:: Input for this task ::

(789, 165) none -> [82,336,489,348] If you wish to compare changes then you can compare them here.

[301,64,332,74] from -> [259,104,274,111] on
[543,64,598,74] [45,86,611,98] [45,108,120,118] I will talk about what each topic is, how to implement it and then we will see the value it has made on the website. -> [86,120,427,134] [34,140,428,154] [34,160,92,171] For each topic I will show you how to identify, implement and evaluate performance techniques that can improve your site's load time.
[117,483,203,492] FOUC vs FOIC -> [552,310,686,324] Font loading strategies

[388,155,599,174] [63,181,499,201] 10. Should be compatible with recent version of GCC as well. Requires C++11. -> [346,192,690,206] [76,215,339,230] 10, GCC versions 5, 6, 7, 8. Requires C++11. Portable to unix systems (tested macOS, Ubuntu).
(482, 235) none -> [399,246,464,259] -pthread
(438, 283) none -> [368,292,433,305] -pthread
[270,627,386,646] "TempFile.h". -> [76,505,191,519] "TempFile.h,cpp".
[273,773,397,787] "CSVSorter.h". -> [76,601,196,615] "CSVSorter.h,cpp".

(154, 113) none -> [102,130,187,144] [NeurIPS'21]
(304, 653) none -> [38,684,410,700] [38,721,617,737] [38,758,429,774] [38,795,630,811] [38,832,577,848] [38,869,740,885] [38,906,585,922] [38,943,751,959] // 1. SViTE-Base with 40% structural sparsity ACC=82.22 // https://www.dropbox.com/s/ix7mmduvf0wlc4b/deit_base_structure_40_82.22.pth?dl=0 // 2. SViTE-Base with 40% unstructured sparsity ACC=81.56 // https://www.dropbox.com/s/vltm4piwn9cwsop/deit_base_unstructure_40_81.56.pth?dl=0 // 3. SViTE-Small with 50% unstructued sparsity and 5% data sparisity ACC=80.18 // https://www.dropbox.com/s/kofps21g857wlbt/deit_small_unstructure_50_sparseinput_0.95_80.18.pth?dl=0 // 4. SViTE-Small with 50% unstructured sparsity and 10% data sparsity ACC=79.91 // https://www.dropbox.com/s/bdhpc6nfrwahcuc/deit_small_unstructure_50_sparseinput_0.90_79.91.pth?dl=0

:: Action item ::
Please go through the entries and show every line with the word "pthread".

:: Your solution ::
(482, 235) none -> [399,246,464,259] -pthread
(438, 283) none -> [368,292,433,305] -pthread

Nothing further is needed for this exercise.